***** Dataset
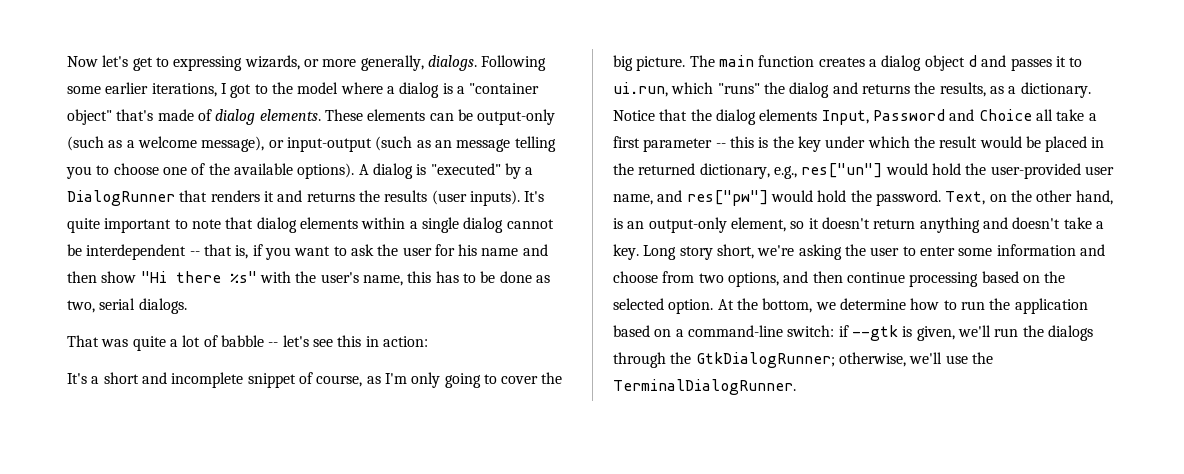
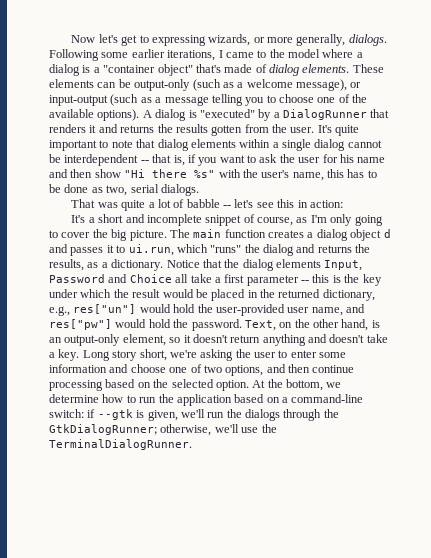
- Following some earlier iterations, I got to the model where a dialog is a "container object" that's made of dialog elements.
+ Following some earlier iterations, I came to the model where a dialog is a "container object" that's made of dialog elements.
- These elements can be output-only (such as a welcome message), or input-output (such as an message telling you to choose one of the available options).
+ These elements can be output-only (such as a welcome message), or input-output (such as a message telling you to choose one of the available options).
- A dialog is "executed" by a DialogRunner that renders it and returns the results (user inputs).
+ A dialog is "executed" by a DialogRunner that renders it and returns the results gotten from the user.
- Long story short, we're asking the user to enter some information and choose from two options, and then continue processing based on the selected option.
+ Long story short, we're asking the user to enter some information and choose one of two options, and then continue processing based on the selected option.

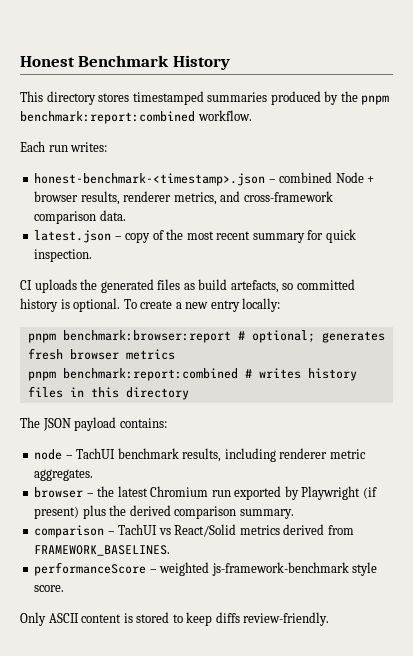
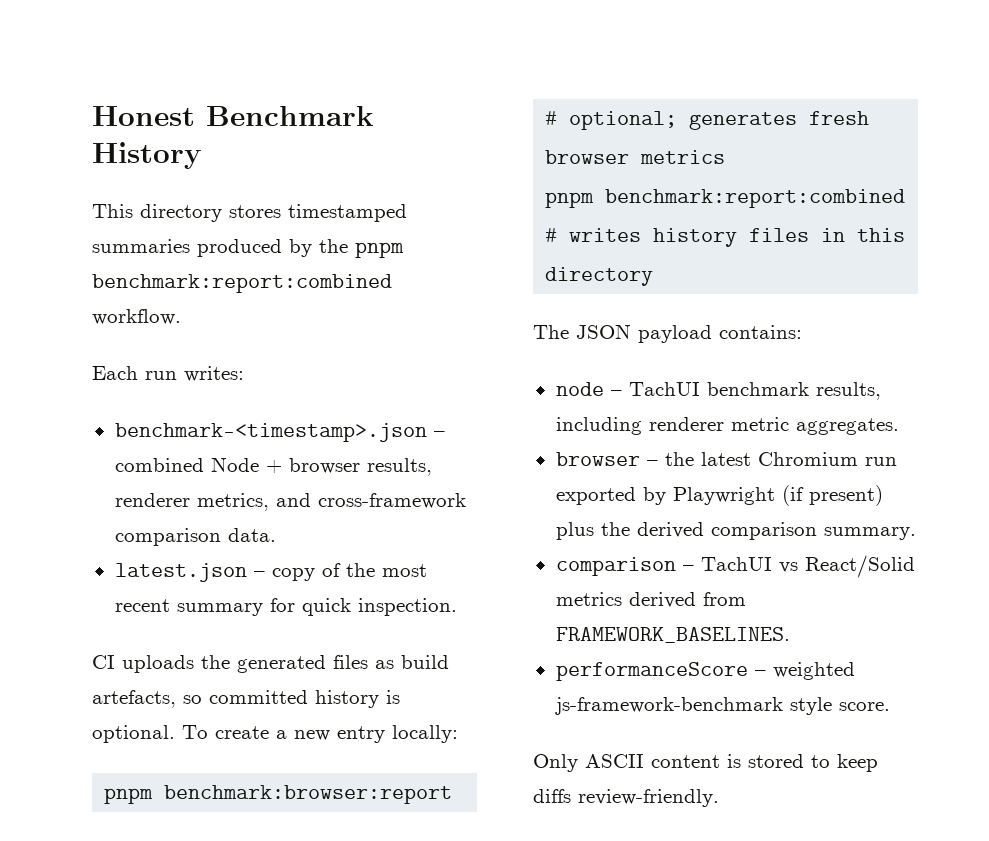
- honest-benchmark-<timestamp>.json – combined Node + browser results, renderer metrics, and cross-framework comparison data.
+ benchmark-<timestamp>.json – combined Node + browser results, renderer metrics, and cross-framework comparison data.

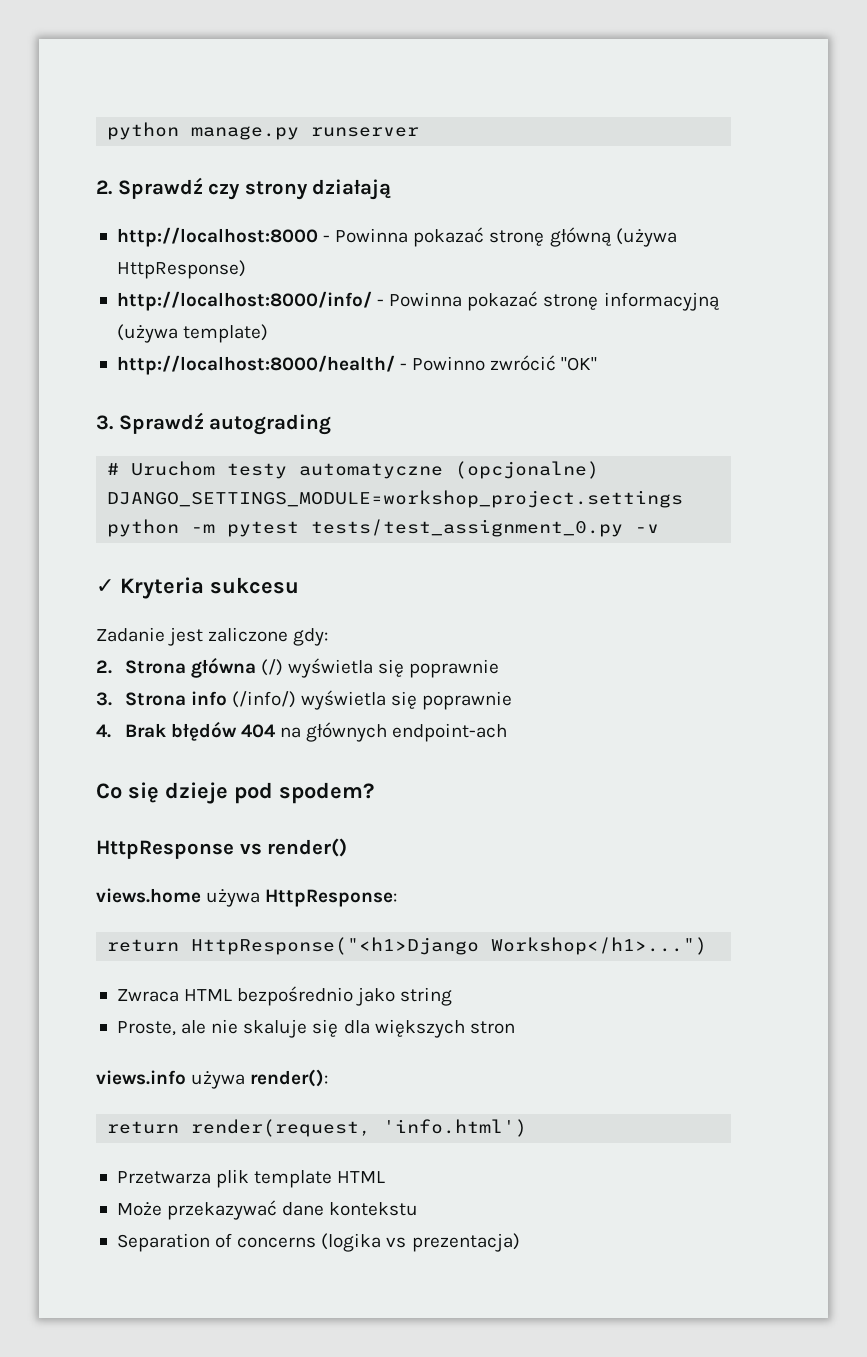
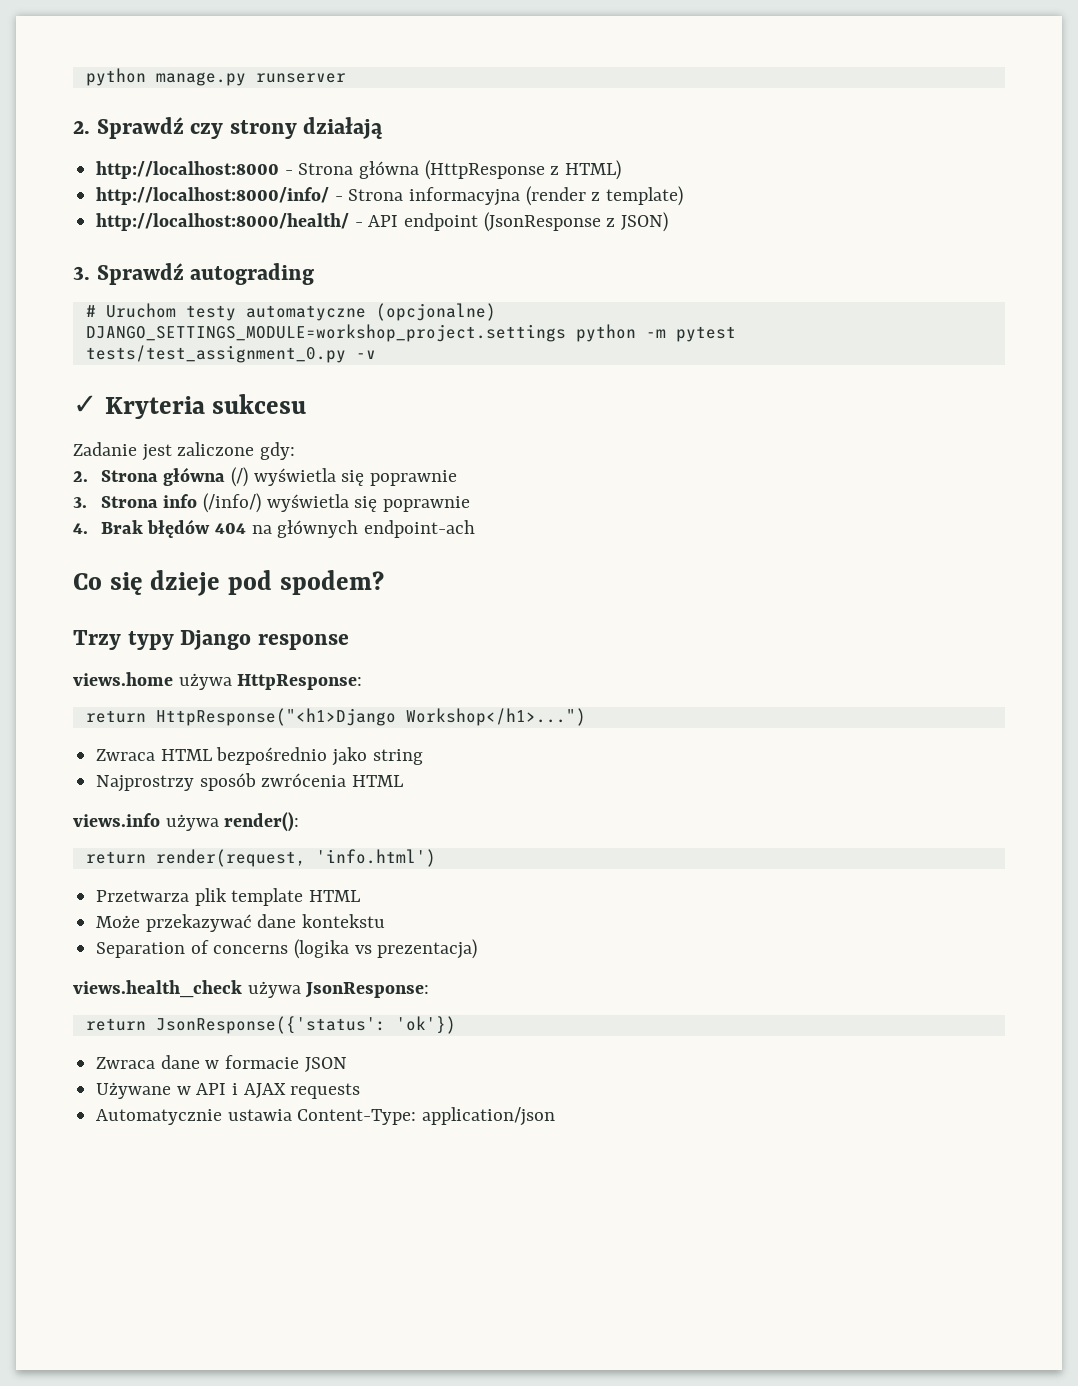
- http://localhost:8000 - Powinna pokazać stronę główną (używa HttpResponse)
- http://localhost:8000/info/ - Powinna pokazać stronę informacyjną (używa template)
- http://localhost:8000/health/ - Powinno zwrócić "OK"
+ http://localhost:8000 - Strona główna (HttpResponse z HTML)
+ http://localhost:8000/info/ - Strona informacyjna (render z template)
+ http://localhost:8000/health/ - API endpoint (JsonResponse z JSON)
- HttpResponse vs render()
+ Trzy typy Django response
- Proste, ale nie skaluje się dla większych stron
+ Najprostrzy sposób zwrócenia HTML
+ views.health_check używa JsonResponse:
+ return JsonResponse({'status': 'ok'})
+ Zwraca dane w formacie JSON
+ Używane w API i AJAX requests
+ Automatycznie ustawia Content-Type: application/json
**********
Transcribe the data exactly, minus any images.

- Following some earlier iterations, I got to the model where a dialog is a "container object" that's made of dialog elements.
+ Following some earlier iterations, I came to the model where a dialog is a "container object" that's made of dialog elements.
- These elements can be output-only (such as a welcome message), or input-output (such as an message telling you to choose one of the available options).
+ These elements can be output-only (such as a welcome message), or input-output (such as a message telling you to choose one of the available options).
- A dialog is "executed" by a DialogRunner that renders it and returns the results (user inputs).
+ A dialog is "executed" by a DialogRunner that renders it and returns the results gotten from the user.
- Long story short, we're asking the user to enter some information and choose from two options, and then continue processing based on the selected option.
+ Long story short, we're asking the user to enter some information and choose one of two options, and then continue processing based on the selected option.

- honest-benchmark-<timestamp>.json – combined Node + browser results, renderer metrics, and cross-framework comparison data.
+ benchmark-<timestamp>.json – combined Node + browser results, renderer metrics, and cross-framework comparison data.

- http://localhost:8000 - Powinna pokazać stronę główną (używa HttpResponse)
- http://localhost:8000/info/ - Powinna pokazać stronę informacyjną (używa template)
- http://localhost:8000/health/ - Powinno zwrócić "OK"
+ http://localhost:8000 - Strona główna (HttpResponse z HTML)
+ http://localhost:8000/info/ - Strona informacyjna (render z template)
+ http://localhost:8000/health/ - API endpoint (JsonResponse z JSON)
- HttpResponse vs render()
+ Trzy typy Django response
- Proste, ale nie skaluje się dla większych stron
+ Najprostrzy sposób zwrócenia HTML
+ views.health_check używa JsonResponse:
+ return JsonResponse({'status': 'ok'})
+ Zwraca dane w formacie JSON
+ Używane w API i AJAX requests
+ Automatycznie ustawia Content-Type: application/json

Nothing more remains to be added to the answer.